Der Schwerpunkt der seelsorgerlichen Arbeit liegt bei der Sorge um die Inhaftierten. Wenn auch das Vollzugspersonal außerhalb der Anstalt Möglichkeiten seelsorgerlicher Betreuung hat, so sollte die Seelsorge vor Ort nicht außer Acht gelassen werden. Im Umgang mit beiden wird der Seelsorger bald merken, wie beide Seiten durch ihr Leben und Arbeiten im Gefängnis aufgerieben werden, wie sehr auch viele der Bediensteten unter den vielen Interessens- und Zielkonflikten ihrer Arbeit leiden, also ständig unter Spannung stehen. Beide Seiten zu sehen, zu verstehen und mit ihren Problemen ernst zu nehmen, bedeutet eine tägliche Gratwanderung.

Bedienstete in der JVA Münster in Nordrhein-Westfalen.

Die Bediensteten wünschen sich angepasste, unproblematische Inhaftierte; der Rebellische soll ruhig gestellt werden, auch wenn gerade die dem Aufbegehrenden zugrunde liegende Vitalität eine gute Voraussetzung für ein späteres Zurechtkommen „Draußen“ ist. Der leistungsschwache Inhaftierte ist dem Leiter des Werkbetriebes ein Dorn im Auge, weil er die allgemeinen Betriebsergebnisse herabsenkt. Der Inhaftierte ist aber durch seine Situation – auch durch die veränderungsbedürftige finanzielle Lage – gar nicht motiviert. Auf der anderen Seite soll gerade der Leistungsschwache und -unwillige hier an regelmäßiges Arbeiten herangeführt werden, um so eine Grundlage für ein straffreies Leben zu führen.
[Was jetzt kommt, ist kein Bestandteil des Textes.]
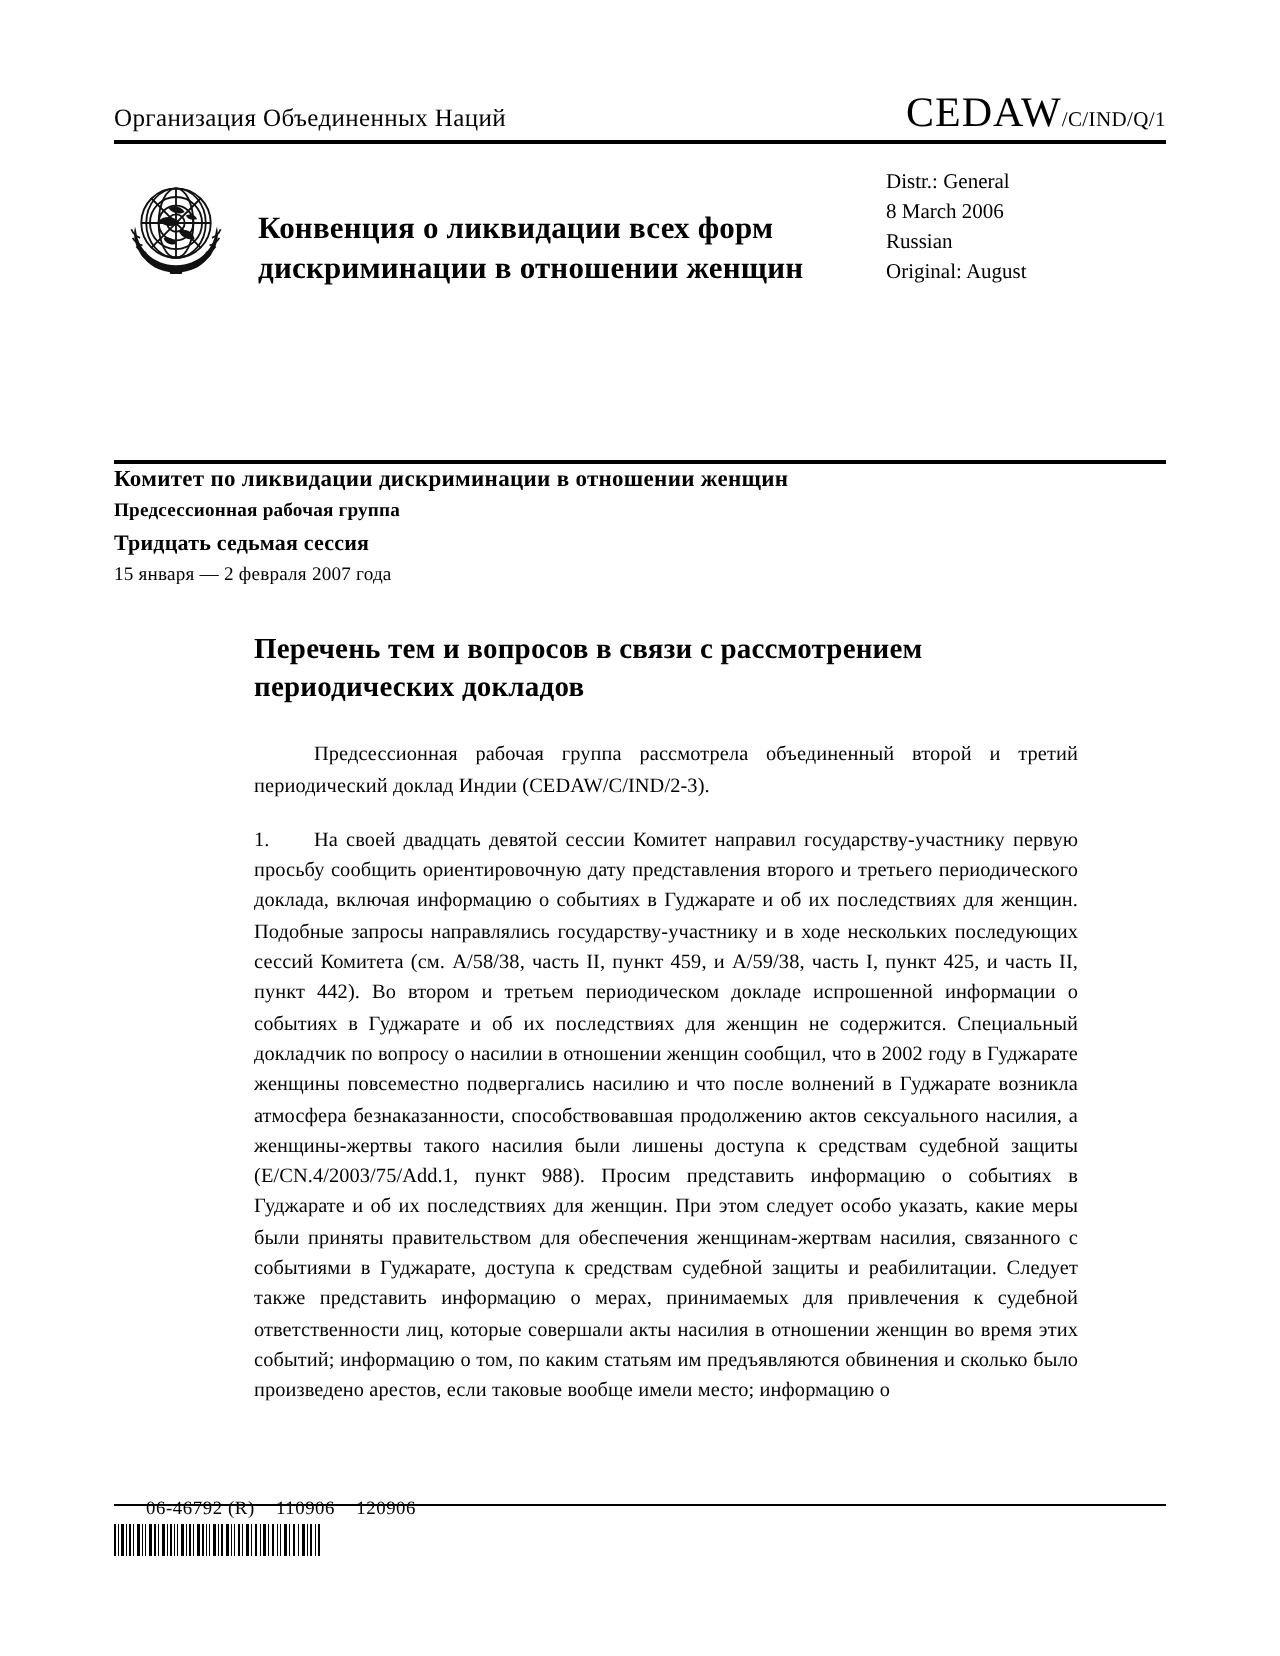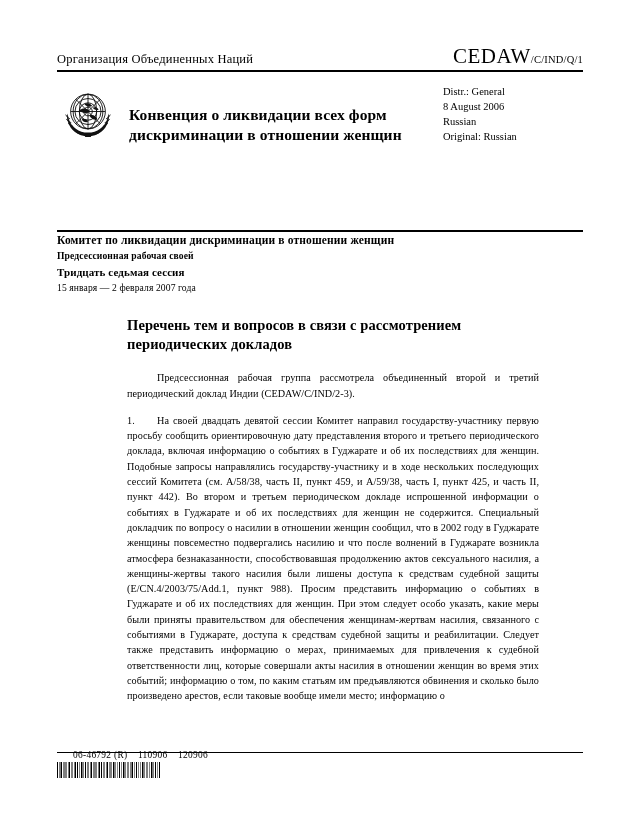"8 August 2006" div { text: August -> March }
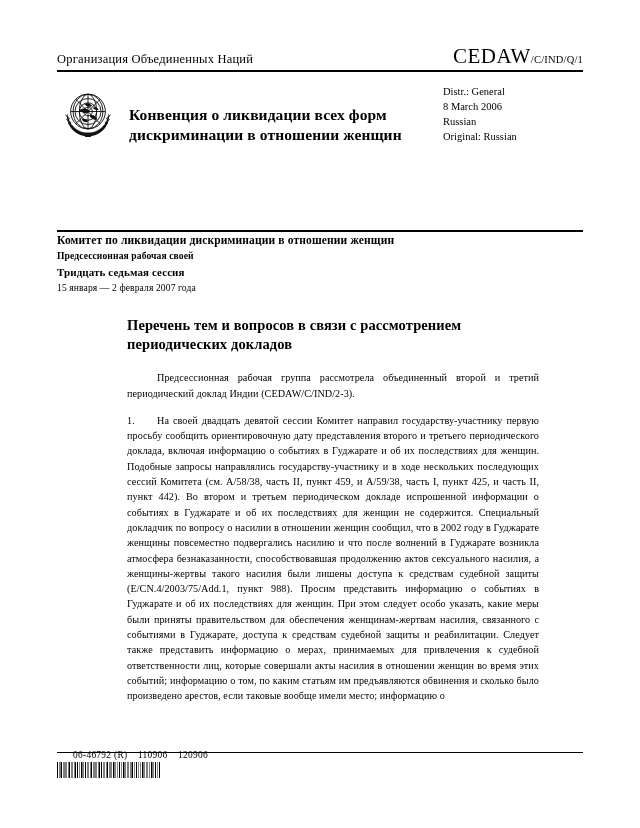"Original: Russian" div { text: Russian -> August }
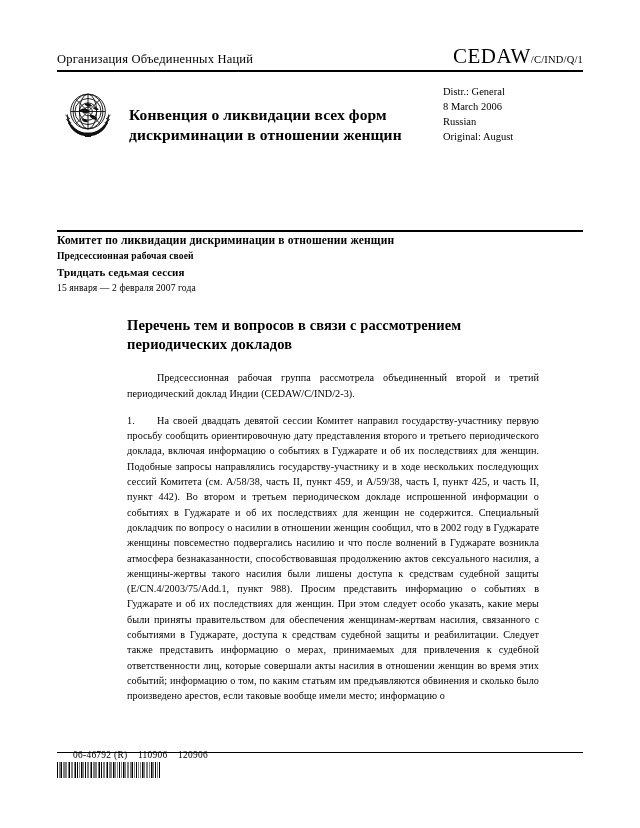"Предсессионная рабочая своей" div.committee-group { text: своей -> группа }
Inhaftierte selbst beklagen sich vielfach über die ungleiche Behandlung. Der Behandlungsauftrag des Gesetzgebers ist aber ohne das ganz besondere Eingehen auf die individuelle Lage des einzelnen Inhaftierten nicht möglich. Solche Interessenkonflikte durchziehen wie ein roter Faden den Vollzugsalltag und wollen gelöst werden. Mitten in dieser Spannung befindet sich der Seelsorger oft zwischen den Stühlen. Hier zeigt sich, dass ein hohes Maß an Einfühlungsvermögen, Standfestigkeit, Rollenklarheit, Verständigungsbereitschaft, Konfliktfähigkeit und Gesprächsführungskunst gefordert sind, um der Aufgabe gerecht zu werden. Ein Gefängnis ist eine totale Institution. Das bedeutet, dass alle Tätigkeiten und Lebensäußerungen und alle Personen, die mit ihr in Kontakt kommen, von ihren Regeln, Gesetzen und Zielen beeinflusst werden und sie sind ihren Widersprüchlichkeiten unterworfen. Das Mitgehen mit dem konkreten Menschen als ein Gegenüber, das klare Rückmeldungen gibt, ist eine Herausforderung.